| What the task requires |
Once the line with "3_Ring_Binder, december: none -> 103" is found in the data, output it and each following line exactly, up to and including the line with "Staplers, december: none -> 16", and nothing before or after.

| Available records |
%%

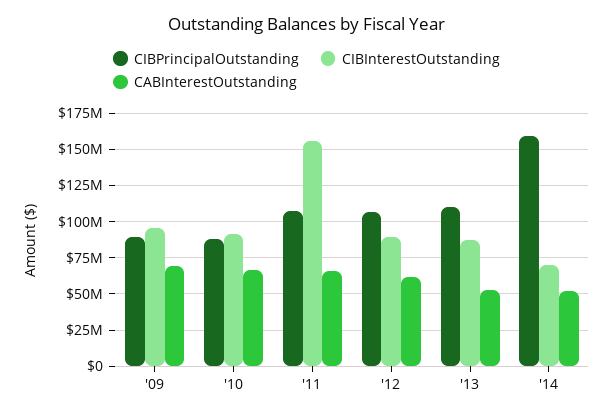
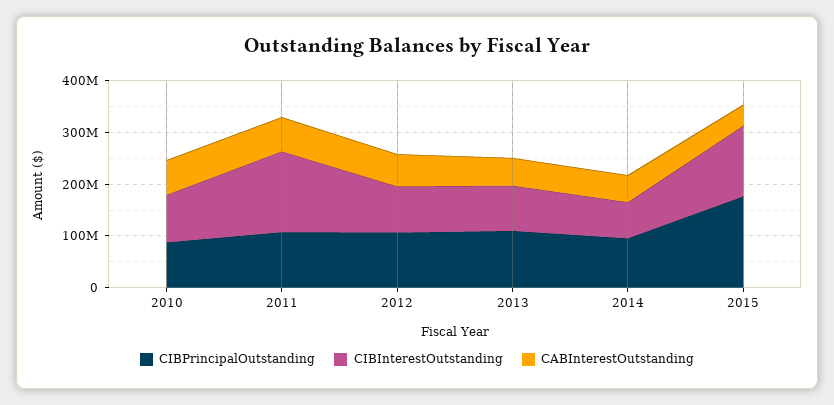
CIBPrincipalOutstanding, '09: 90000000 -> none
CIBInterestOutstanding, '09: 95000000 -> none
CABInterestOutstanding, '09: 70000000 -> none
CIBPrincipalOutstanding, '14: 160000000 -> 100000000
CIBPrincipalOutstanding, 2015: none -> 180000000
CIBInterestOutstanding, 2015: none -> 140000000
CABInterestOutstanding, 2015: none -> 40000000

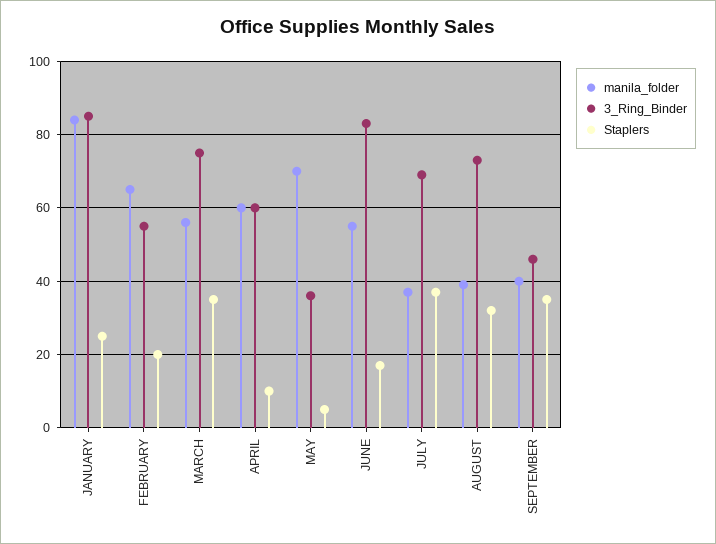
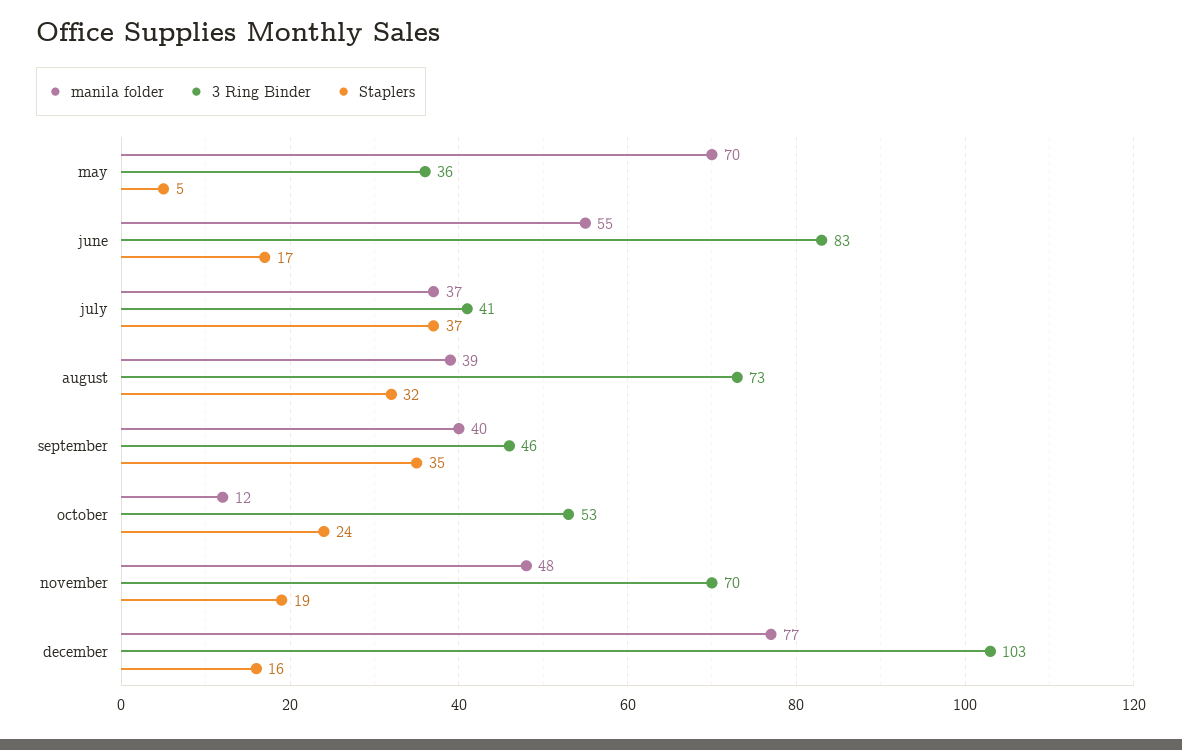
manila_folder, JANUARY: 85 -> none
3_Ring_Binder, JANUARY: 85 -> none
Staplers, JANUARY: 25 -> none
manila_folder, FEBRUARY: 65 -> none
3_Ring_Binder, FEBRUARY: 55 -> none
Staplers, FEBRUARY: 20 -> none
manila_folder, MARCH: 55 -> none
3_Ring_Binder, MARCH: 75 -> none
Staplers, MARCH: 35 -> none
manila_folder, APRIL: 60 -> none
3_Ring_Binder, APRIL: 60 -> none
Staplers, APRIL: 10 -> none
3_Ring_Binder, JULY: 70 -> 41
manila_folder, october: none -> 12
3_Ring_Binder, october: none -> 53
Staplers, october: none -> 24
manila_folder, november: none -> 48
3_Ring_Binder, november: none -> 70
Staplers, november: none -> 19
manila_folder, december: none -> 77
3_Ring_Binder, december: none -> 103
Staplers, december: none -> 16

%%
%%

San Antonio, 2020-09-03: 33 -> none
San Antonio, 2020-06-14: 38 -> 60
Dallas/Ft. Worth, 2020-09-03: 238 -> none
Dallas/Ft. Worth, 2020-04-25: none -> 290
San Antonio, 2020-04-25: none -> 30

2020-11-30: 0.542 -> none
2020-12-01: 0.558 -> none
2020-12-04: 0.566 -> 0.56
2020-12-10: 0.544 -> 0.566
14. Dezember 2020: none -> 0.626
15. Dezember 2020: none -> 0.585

%%
%%

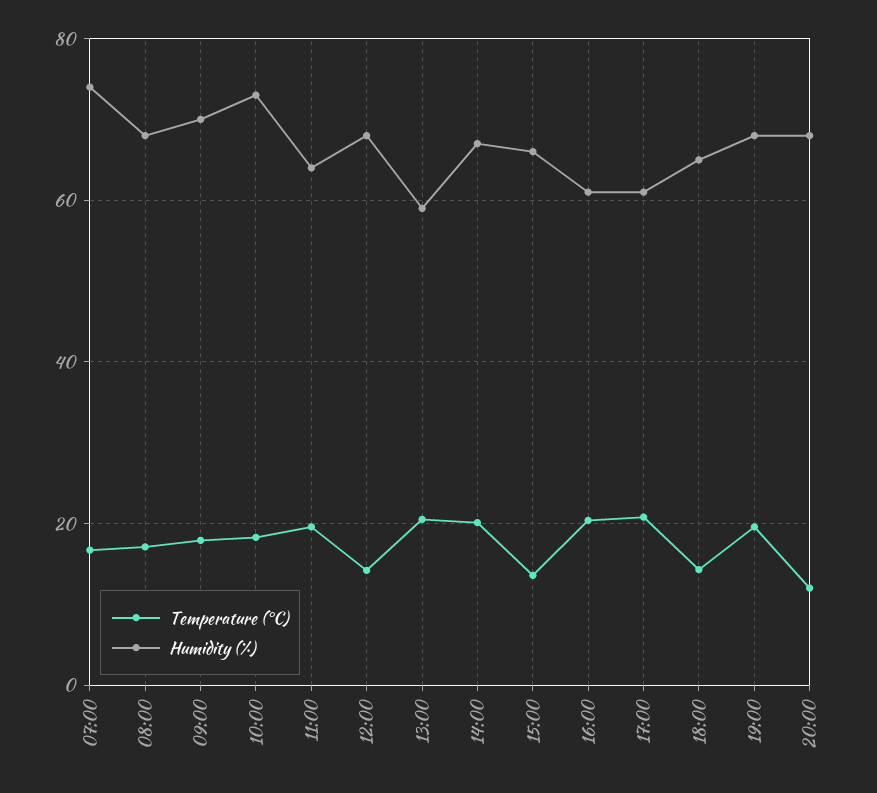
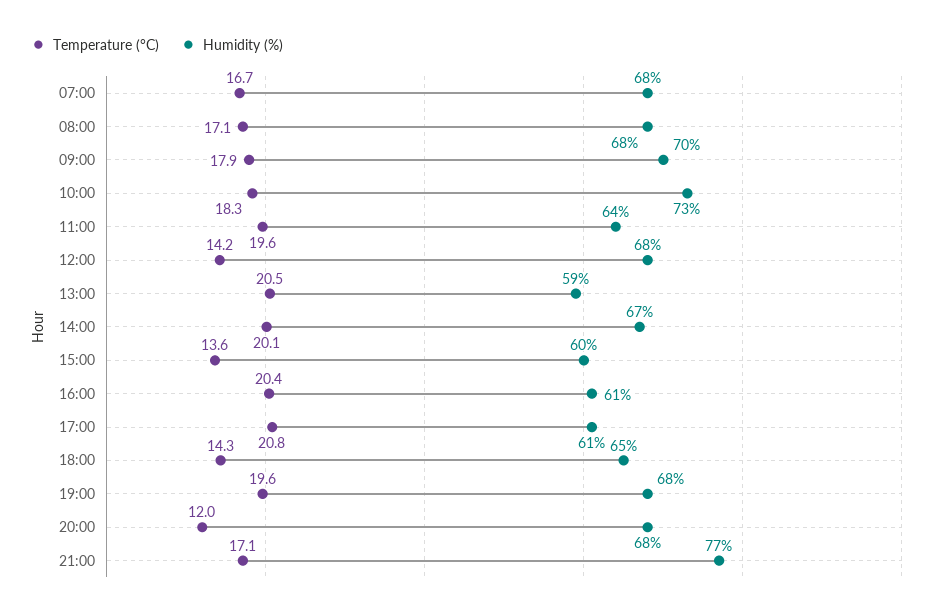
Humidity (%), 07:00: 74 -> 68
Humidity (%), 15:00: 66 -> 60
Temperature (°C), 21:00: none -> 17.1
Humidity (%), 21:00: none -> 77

%%

| Written answer |
3_Ring_Binder, december: none -> 103
Staplers, december: none -> 16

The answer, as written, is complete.